La clôture grillagée à côté du village de Röszke, en Hongrie. Crédit : Reuters
La clôture grillagée à côté du village de Röszke, en Hongrie. Crédit : Reuters

L’ONU demande à la Hongrie de ne plus priver les migrants de repas dans ses centres de transit à la frontière serbo-hongroise. Rappelé à l’ordre plusieurs fois, le pays européen refuse de nourrir les déboutés du droit d’asile.

La mise en garde de la Cour européenne des droits de l’Homme (CEDH) n’aura servi à rien. Plus de deux mois après avoir été épinglée par l’instance européenne de justice, la Hongrie est de nouveau rappelée à l’ordre, cette fois par l’ONU, pour sa gestion des migrants présents sur son sol.

Le Haut-commissariat de l’ONU aux droits de l’Homme a accusé vendredi 3 mai les autorités hongroises d’avoir délibérément refusé de nourrir des migrants déboutés du droit d’asile dans des centres de transit à la frontière avec la Serbie.

La Hongrie, État membre de l’Union européenne, avait pourtant promis de mettre fin à cette pratique après la mise en garde de la CEDH en février 2019.

Privés de repas pendant cinq jours

"Au moins 21 migrants attendant d'être expulsés avaient été privés de nourriture par les autorités hongroises - dans certains cas jusqu'à cinq jours" depuis août 2018, selon le Haut-commissariat. L’ONU s’inquiète de la poursuite de cette pratique et regrette que la loi hongroise n’ait pas été modifiée pour empêcher ce type d’abus.

Selon la porte-parole du Haut-Commissariat, Ravina Shamdasani, une fois leur demande d'asile rejetée, tous les migrants adultes, à l'exception des femmes enceintes et allaitantes, "sont délibérément privés de nourriture".
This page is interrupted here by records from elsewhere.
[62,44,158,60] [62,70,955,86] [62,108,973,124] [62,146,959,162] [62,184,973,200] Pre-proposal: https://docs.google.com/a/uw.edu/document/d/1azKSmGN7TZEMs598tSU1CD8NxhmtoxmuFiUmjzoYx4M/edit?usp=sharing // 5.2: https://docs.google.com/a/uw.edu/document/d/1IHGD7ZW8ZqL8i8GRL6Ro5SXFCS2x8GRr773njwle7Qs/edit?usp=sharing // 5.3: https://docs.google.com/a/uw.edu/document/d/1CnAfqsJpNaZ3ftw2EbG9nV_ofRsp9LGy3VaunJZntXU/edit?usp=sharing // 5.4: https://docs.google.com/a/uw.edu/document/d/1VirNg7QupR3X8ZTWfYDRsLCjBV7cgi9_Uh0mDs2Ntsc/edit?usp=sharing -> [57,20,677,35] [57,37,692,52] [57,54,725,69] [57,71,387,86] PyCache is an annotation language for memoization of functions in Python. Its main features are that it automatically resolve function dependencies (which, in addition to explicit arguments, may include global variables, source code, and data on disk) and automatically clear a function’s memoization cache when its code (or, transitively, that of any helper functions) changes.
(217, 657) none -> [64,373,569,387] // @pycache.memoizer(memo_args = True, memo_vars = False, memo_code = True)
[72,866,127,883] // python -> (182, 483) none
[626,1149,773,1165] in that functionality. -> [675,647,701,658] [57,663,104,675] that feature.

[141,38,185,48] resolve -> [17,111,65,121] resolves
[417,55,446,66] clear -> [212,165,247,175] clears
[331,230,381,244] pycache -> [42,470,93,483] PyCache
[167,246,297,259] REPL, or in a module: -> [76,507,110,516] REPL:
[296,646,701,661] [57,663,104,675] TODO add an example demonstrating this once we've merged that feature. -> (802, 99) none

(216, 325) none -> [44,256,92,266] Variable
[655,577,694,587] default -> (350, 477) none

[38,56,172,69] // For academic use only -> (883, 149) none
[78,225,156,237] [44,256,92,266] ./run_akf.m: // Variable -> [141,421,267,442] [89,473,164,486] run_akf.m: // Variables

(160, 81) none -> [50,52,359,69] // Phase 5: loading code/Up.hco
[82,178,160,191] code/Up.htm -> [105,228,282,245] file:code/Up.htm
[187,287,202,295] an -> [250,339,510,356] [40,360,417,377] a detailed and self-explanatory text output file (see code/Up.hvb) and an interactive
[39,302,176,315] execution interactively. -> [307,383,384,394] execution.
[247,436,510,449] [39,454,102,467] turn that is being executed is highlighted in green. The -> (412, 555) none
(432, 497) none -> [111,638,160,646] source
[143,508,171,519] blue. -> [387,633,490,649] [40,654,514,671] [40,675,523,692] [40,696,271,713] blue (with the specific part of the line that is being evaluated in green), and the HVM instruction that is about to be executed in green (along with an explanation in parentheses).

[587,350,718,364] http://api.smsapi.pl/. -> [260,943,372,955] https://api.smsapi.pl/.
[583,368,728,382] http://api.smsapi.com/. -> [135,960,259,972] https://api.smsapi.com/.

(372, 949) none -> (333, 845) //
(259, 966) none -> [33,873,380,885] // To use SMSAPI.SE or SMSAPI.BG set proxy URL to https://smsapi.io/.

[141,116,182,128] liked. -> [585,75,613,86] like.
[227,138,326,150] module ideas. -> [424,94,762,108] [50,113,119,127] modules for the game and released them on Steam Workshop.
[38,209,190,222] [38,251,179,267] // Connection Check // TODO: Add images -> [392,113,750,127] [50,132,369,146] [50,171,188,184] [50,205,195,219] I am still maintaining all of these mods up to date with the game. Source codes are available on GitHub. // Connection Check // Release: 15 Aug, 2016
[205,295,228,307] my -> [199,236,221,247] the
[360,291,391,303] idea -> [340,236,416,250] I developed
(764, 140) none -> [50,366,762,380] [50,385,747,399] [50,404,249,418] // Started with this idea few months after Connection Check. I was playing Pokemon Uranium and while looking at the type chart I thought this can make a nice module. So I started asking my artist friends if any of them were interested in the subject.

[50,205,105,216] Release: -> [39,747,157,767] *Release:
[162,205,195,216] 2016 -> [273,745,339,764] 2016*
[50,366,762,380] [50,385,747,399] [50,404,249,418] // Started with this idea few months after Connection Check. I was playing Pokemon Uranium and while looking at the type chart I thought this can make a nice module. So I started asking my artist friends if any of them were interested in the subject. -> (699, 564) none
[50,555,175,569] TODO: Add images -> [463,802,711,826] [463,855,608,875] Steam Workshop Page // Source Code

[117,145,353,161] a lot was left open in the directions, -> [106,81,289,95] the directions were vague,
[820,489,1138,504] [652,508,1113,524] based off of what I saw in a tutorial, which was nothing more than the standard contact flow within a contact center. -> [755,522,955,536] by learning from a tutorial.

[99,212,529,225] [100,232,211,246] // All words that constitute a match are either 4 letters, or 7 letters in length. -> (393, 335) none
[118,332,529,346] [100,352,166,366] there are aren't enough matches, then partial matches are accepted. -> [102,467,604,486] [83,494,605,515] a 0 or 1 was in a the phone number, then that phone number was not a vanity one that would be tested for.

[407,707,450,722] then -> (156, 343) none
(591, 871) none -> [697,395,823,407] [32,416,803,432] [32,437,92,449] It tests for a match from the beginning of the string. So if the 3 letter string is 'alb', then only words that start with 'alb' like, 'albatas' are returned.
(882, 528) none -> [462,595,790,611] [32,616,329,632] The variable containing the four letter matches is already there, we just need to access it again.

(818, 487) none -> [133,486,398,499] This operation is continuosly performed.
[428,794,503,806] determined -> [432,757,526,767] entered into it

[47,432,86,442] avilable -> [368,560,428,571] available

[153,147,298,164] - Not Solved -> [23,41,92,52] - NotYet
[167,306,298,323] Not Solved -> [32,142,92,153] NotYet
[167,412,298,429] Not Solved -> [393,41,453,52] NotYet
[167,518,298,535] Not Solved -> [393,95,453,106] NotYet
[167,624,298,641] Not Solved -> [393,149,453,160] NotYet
En août 2018, une enquête de l’ONG Human Right Watch révélait que l’Office hongrois de l’immigration avait décidé de cesser de distribuer de la nourriture aux personnes déboutées de leur demande d’asile et retenues dans les centres de transit, même si ces dernières avaient fait appel de leur rejet.

Les conditions de vie dans les deux zones de transit en Hongrie –Tompa et Röszke – sont régulièrement critiquées par les ONG, les organisations internationales et l’Union européenne.

>> À lire sur InfoMigrants : La CEDH demande à la Hongrie d’améliorer les conditions de vie des migrants dans les centres de transit

La Hongrie rejette toute responsabilité

"Nous encourageons la Hongrie à respecter ses obligations en matière de droits humains à l'égard de ceux qui sont privés de liberté, qu'ils soient dans des zones de transit ou dans des centres de détention où ils ne peuvent pas subvenir à leurs besoins", a réitéré le Haut-Commissariat.

Côté hongrois, le gouvernement du conservateur Viktor Orban estime que "la Hongrie n'est pas responsable de ceux qui ne demandent pas l'asile, ni de ceux dont la demande a été rejetée". Sur le blog officiel du gouvernement, il considère que les migrants déboutés sont libres de quitter le pays et de retourner vers la Serbie.

En France, plusieurs personnalités politiques de gauche ont appelé à "sanctionner" la Hongrie pour "traitements indignes envers les migrants".